_WHAT TO DO:_ Output all entries below exactly as they are given.

Collected data:
------------------------

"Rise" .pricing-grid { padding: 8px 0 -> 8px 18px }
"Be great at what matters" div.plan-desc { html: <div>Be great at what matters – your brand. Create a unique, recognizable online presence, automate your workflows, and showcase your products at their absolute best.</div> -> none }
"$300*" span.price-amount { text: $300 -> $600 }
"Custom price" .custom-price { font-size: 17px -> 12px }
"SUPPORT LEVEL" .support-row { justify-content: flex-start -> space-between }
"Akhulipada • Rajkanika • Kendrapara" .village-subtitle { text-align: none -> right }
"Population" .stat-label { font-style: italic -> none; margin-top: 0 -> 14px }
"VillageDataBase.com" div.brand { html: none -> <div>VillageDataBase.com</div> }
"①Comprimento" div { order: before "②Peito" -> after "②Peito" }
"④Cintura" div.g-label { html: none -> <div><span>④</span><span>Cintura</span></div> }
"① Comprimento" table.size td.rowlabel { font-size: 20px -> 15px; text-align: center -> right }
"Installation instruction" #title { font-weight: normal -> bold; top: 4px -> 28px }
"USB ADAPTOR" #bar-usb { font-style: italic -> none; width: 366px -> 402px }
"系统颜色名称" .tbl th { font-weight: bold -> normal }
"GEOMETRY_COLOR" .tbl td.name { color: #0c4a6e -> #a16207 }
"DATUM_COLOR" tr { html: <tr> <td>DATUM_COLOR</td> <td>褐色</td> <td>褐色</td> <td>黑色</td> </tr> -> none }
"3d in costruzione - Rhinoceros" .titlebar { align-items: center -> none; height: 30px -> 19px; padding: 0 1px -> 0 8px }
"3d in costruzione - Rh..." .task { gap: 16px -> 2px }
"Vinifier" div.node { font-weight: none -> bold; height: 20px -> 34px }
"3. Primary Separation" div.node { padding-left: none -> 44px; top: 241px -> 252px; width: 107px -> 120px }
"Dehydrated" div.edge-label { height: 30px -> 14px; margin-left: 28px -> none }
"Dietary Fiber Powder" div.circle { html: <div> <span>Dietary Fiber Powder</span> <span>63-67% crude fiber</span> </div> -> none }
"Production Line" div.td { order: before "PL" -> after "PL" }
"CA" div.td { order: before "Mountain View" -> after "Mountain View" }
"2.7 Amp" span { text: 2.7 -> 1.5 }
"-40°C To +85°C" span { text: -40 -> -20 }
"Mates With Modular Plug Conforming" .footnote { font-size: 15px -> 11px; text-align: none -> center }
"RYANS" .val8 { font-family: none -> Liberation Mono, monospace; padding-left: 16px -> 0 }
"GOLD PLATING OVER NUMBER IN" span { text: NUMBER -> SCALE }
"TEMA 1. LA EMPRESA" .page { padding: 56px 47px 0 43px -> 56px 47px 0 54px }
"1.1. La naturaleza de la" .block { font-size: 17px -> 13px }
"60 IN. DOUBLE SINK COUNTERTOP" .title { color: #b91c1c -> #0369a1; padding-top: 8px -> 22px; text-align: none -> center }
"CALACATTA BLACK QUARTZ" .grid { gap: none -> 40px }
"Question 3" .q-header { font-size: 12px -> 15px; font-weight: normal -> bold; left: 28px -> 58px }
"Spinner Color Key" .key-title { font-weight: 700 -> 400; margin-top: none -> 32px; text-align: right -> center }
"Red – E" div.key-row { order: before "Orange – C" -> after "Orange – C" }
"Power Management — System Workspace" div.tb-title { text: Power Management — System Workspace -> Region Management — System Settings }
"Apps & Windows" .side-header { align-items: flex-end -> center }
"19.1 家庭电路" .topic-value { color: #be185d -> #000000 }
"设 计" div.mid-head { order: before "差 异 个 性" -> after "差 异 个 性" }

------------------------

_TASK ANSWER:_
"Rise" .pricing-grid { padding: 8px 0 -> 8px 18px }
"Be great at what matters" div.plan-desc { html: <div>Be great at what matters – your brand. Create a unique, recognizable online presence, automate your workflows, and showcase your products at their absolute best.</div> -> none }
"$300*" span.price-amount { text: $300 -> $600 }
"Custom price" .custom-price { font-size: 17px -> 12px }
"SUPPORT LEVEL" .support-row { justify-content: flex-start -> space-between }
"Akhulipada • Rajkanika • Kendrapara" .village-subtitle { text-align: none -> right }
"Population" .stat-label { font-style: italic -> none; margin-top: 0 -> 14px }
"VillageDataBase.com" div.brand { html: none -> <div>VillageDataBase.com</div> }
"①Comprimento" div { order: before "②Peito" -> after "②Peito" }
"④Cintura" div.g-label { html: none -> <div><span>④</span><span>Cintura</span></div> }
"① Comprimento" table.size td.rowlabel { font-size: 20px -> 15px; text-align: center -> right }
"Installation instruction" #title { font-weight: normal -> bold; top: 4px -> 28px }
"USB ADAPTOR" #bar-usb { font-style: italic -> none; width: 366px -> 402px }
"系统颜色名称" .tbl th { font-weight: bold -> normal }
"GEOMETRY_COLOR" .tbl td.name { color: #0c4a6e -> #a16207 }
"DATUM_COLOR" tr { html: <tr> <td>DATUM_COLOR</td> <td>褐色</td> <td>褐色</td> <td>黑色</td> </tr> -> none }
"3d in costruzione - Rhinoceros" .titlebar { align-items: center -> none; height: 30px -> 19px; padding: 0 1px -> 0 8px }
"3d in costruzione - Rh..." .task { gap: 16px -> 2px }
"Vinifier" div.node { font-weight: none -> bold; height: 20px -> 34px }
"3. Primary Separation" div.node { padding-left: none -> 44px; top: 241px -> 252px; width: 107px -> 120px }
"Dehydrated" div.edge-label { height: 30px -> 14px; margin-left: 28px -> none }
"Dietary Fiber Powder" div.circle { html: <div> <span>Dietary Fiber Powder</span> <span>63-67% crude fiber</span> </div> -> none }
"Production Line" div.td { order: before "PL" -> after "PL" }
"CA" div.td { order: before "Mountain View" -> after "Mountain View" }
"2.7 Amp" span { text: 2.7 -> 1.5 }
"-40°C To +85°C" span { text: -40 -> -20 }
"Mates With Modular Plug Conforming" .footnote { font-size: 15px -> 11px; text-align: none -> center }
"RYANS" .val8 { font-family: none -> Liberation Mono, monospace; padding-left: 16px -> 0 }
"GOLD PLATING OVER NUMBER IN" span { text: NUMBER -> SCALE }
"TEMA 1. LA EMPRESA" .page { padding: 56px 47px 0 43px -> 56px 47px 0 54px }
"1.1. La naturaleza de la" .block { font-size: 17px -> 13px }
"60 IN. DOUBLE SINK COUNTERTOP" .title { color: #b91c1c -> #0369a1; padding-top: 8px -> 22px; text-align: none -> center }
"CALACATTA BLACK QUARTZ" .grid { gap: none -> 40px }
"Question 3" .q-header { font-size: 12px -> 15px; font-weight: normal -> bold; left: 28px -> 58px }
"Spinner Color Key" .key-title { font-weight: 700 -> 400; margin-top: none -> 32px; text-align: right -> center }
"Red – E" div.key-row { order: before "Orange – C" -> after "Orange – C" }
"Power Management — System Workspace" div.tb-title { text: Power Management — System Workspace -> Region Management — System Settings }
"Apps & Windows" .side-header { align-items: flex-end -> center }
"19.1 家庭电路" .topic-value { color: #be185d -> #000000 }
"设 计" div.mid-head { order: before "差 异 个 性" -> after "差 异 个 性" }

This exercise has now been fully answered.